Required work: The line holding "[76,552,98,562] 1B. -> [470,153,479,161] B." is the last one to output; start at the first line of the data, keep every line in between exactly, and leave out pictures.

Entries shown:
★ ★ ★

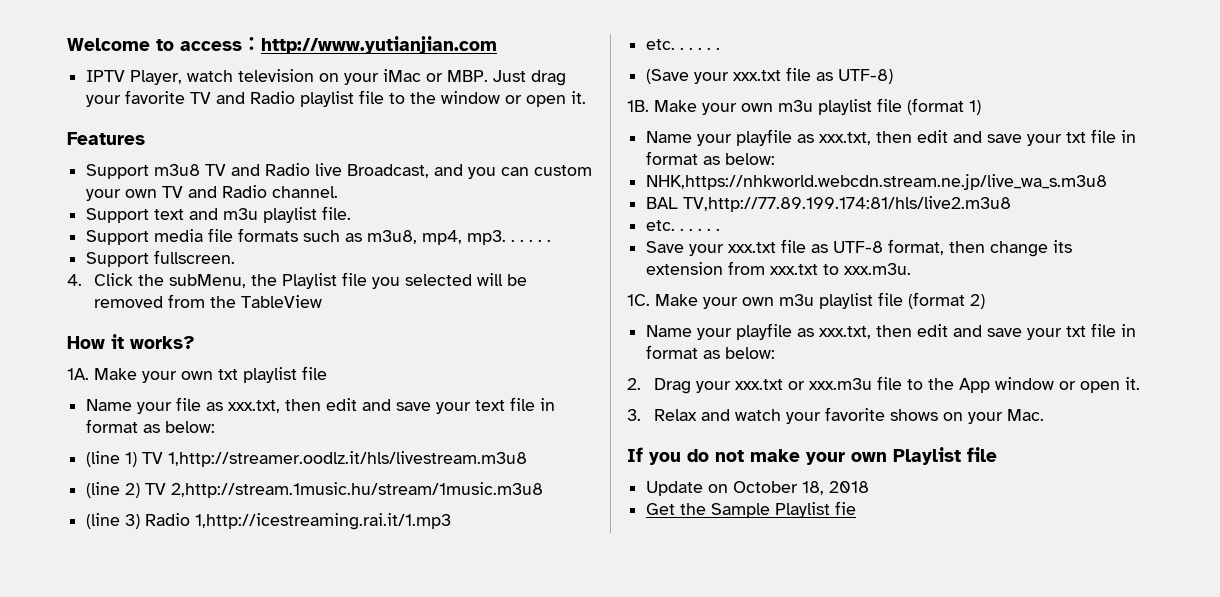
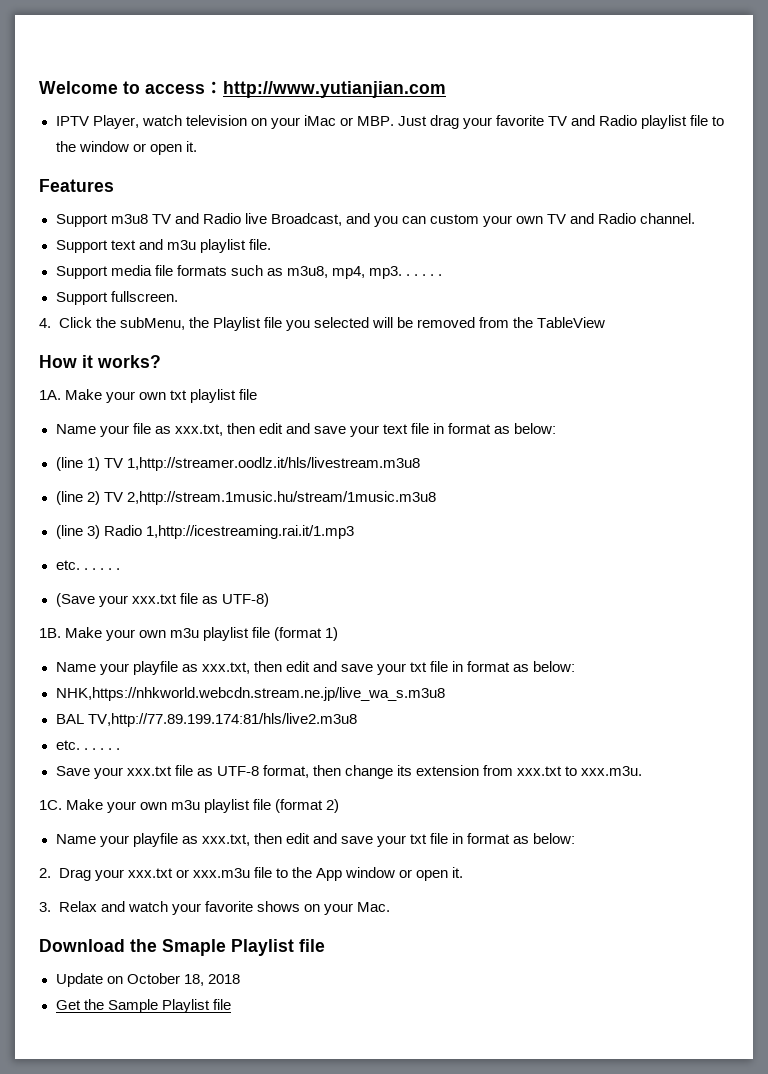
[627,447,887,465] If you do not make your own -> [39,939,226,956] Download the Smaple
[835,501,857,515] fie -> [212,999,231,1010] file

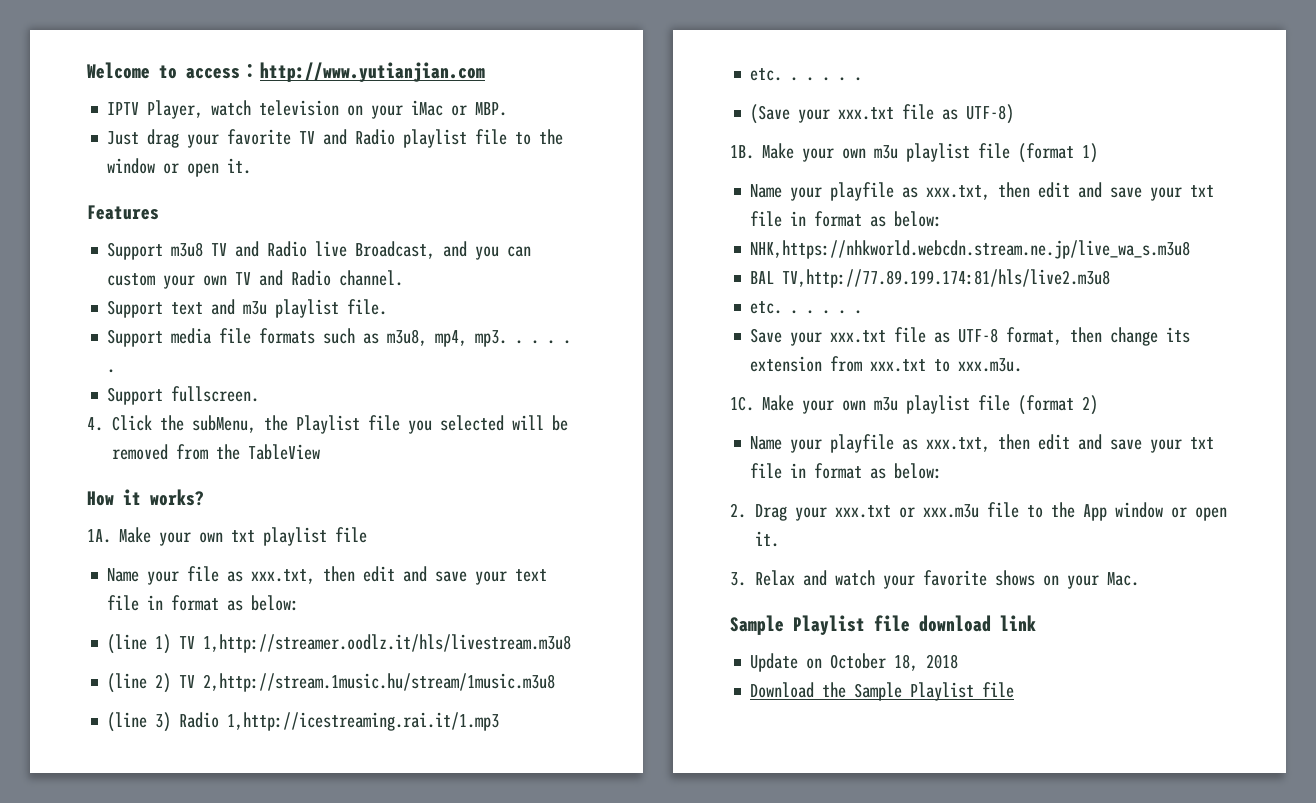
(394, 121) none -> (508, 109) //
[39,939,325,956] Download the Smaple Playlist file -> [730,615,1036,635] Sample Playlist file download link
[55,1000,81,1010] Get -> [750,682,815,698] Download

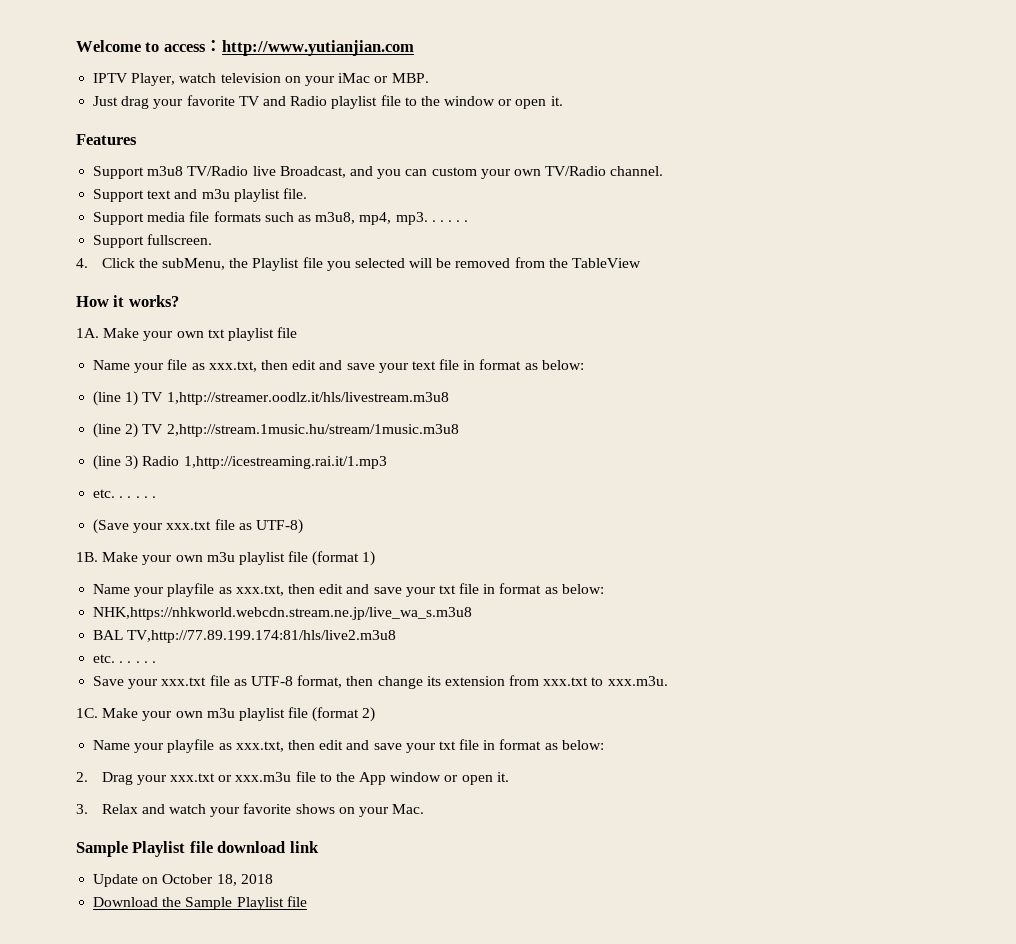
[211,241,308,257] TV and Radio -> [187,166,249,176] TV/Radio
[235,270,332,286] TV and Radio -> [545,166,607,176] TV/Radio

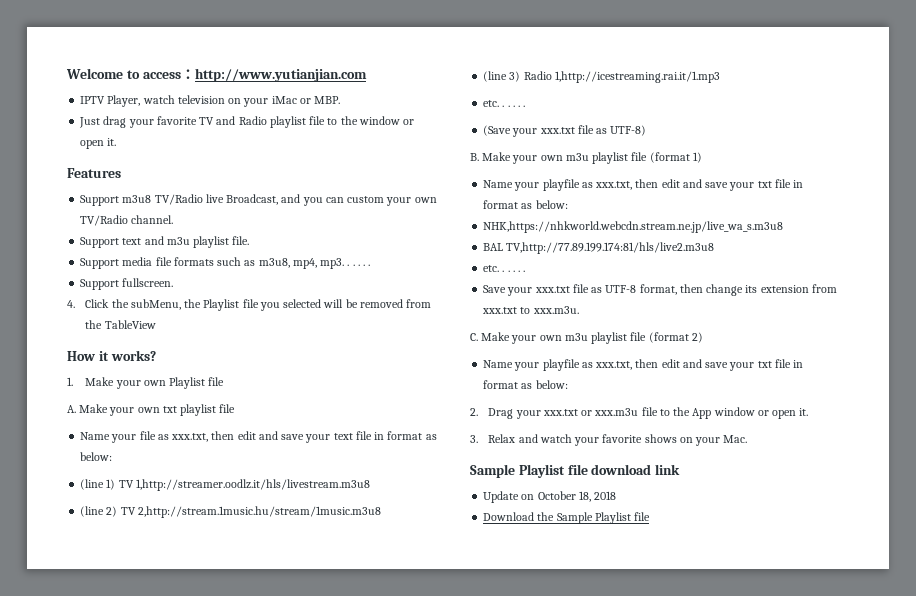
[76,328,99,338] 1A. -> [67,377,225,389] [67,405,76,413] 1. Make your own Playlist file // A.
[76,552,98,562] 1B. -> [470,153,479,161] B.
[76,708,98,718] 1C. -> [470,333,478,341] C.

★ ★ ★

Solution to this exercise:
[627,447,887,465] If you do not make your own -> [39,939,226,956] Download the Smaple
[835,501,857,515] fie -> [212,999,231,1010] file

(394, 121) none -> (508, 109) //
[39,939,325,956] Download the Smaple Playlist file -> [730,615,1036,635] Sample Playlist file download link
[55,1000,81,1010] Get -> [750,682,815,698] Download

[211,241,308,257] TV and Radio -> [187,166,249,176] TV/Radio
[235,270,332,286] TV and Radio -> [545,166,607,176] TV/Radio

[76,328,99,338] 1A. -> [67,377,225,389] [67,405,76,413] 1. Make your own Playlist file // A.
[76,552,98,562] 1B. -> [470,153,479,161] B.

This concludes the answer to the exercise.